Наконец наступил день, когда Петр Петрович пришел последний раз, снял Марсику швы и попрощался, пожелав коту полного выздоровления, а его хозяевам — удачи в делах. Пора было ехать в Москву. За день до отъезда Марсику удалось самостоятельно спуститься по лестнице со второго этажа. Он хромая приковылял к двери, уселся перед ней и стал проситься на улицу.

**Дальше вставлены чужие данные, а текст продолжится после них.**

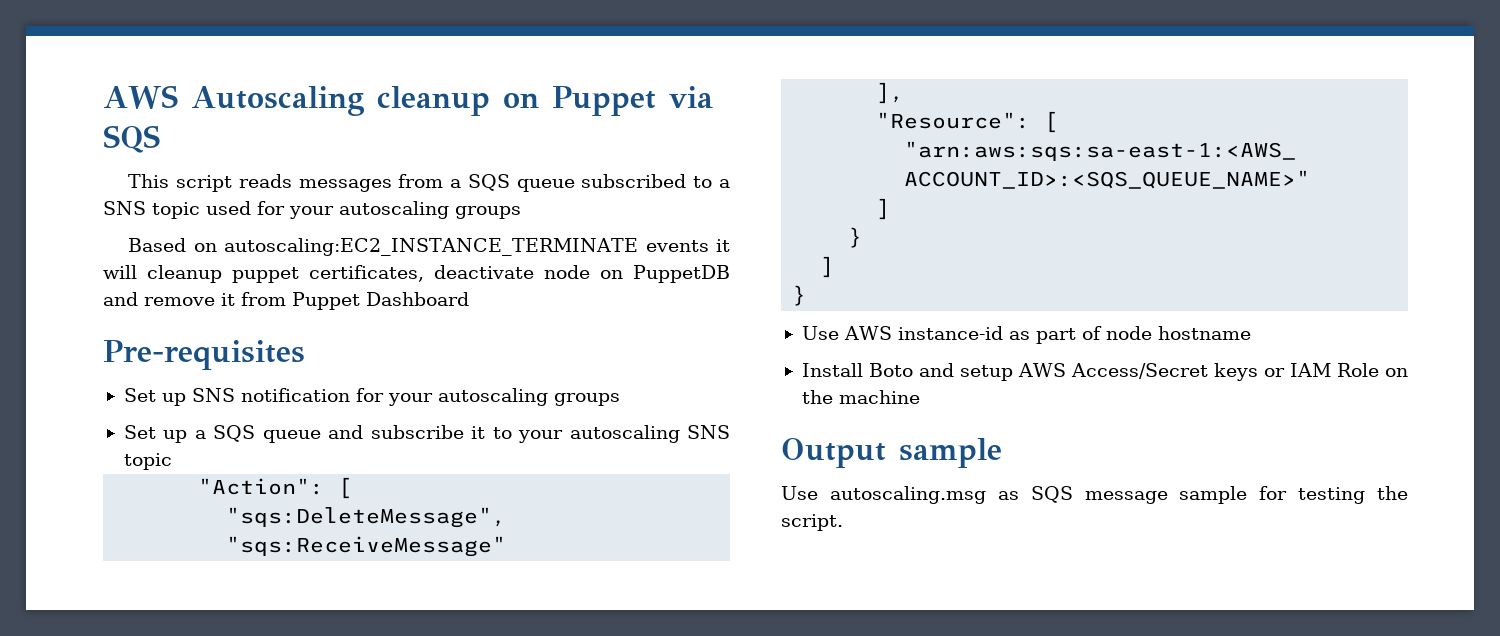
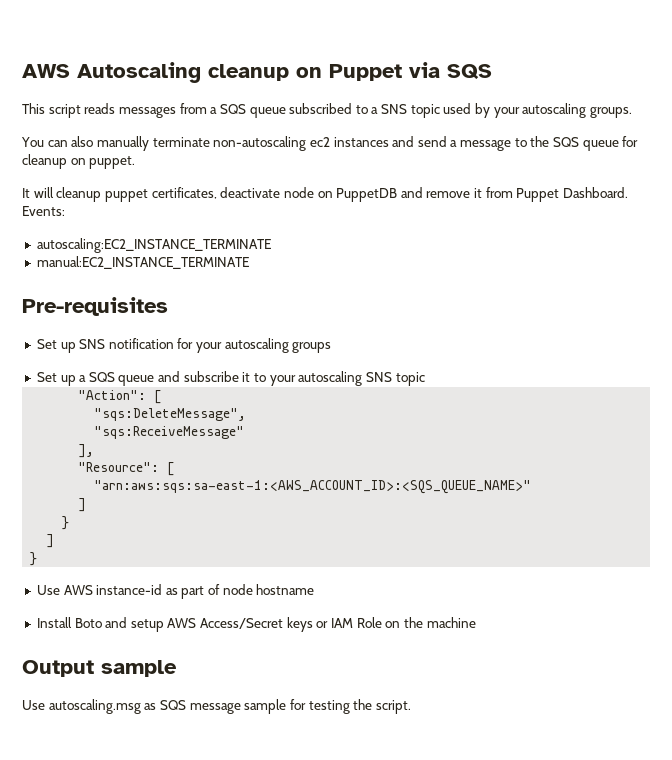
[257,201,521,219] [128,238,730,256] for your autoscaling groups // Based on autoscaling:EC2_INSTANCE_TERMINATE events it -> [475,103,632,118] [21,136,639,151] [22,154,136,169] [22,188,30,198] by your autoscaling groups. // You can also manually terminate non-autoscaling ec2 instances and send a message to the SQS queue for cleanup on puppet. // It
[366,292,469,306] Dashboard -> [563,187,629,198] [22,206,65,216] [36,238,271,253] [36,256,249,269] Dashboard. Events: // autoscaling:EC2_INSTANCE_TERMINATE // manual:EC2_INSTANCE_TERMINATE

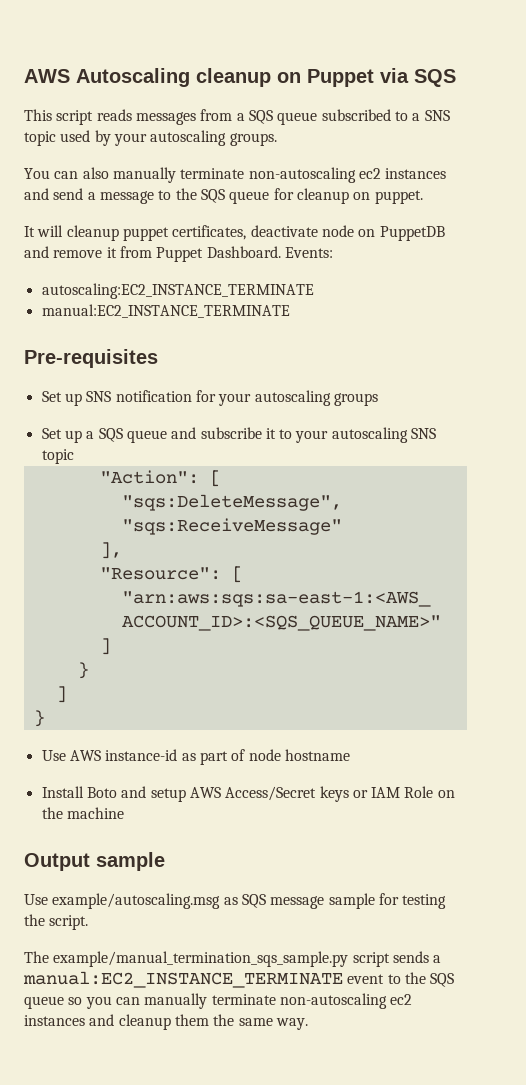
[48,699,141,714] autoscaling.msg -> [52,893,221,909] example/autoscaling.msg
(411, 707) none -> [24,951,442,967] [23,971,455,988] [24,993,413,1009] [24,1014,308,1030] // The example/manual_termination_sqs_sample.py script sends a manual:EC2_INSTANCE_TERMINATE event to the SQS queue so you can manually terminate non-autoscaling ec2 instances and cleanup them the same way.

— Ну, уж нет! — строго сказала мама. — Куда ты, такой дырявый, собрался? Хочешь птичек насмешить? Твоя рана еще не до конца зажила. В нее может попасть грязь. Так что — сиди дома. А завтра в Москву поедем. В каменный мешок.
Мама, папа, Гришка и Костик вернулись в город. Выбритый бок Марсика стал постепенно зарастать. Сначала появился густой серый подшерсток. А потом — и обычная длинная шерсть. Только была она уже не бурого цвета, как весь Марсик, а седого. И второй бок у кота тоже поседел.
— Видишь, — говорил папа маме, — Марсик седеет. Мудреет, значит.
По зиме белое жабо Марсика стало быстро-быстро расти во все стороны, и к китайскому Новому году это было уже не жабо, а настоящая белая борода. С седыми боками и длинной белой бородой Марсик стал похож на кошачьего Деда Мороза. Марсик-Дед Мороз уже не воровал со стола салфеток и не выпалывал цветы на подоконнике. Но за птичками наблюдал все так же охотно.
Иногда он подходил к кому-нибудь и говорил: «Мяу!», что означало: «Давай поиграем!» Приходилось бегать за Марсиком и дергать за веревочку. Ведь настоящую кошачью жизнь, полную опасностей и приключений, Марсик мог вести только на даче. А до следующего лета было еще далеко.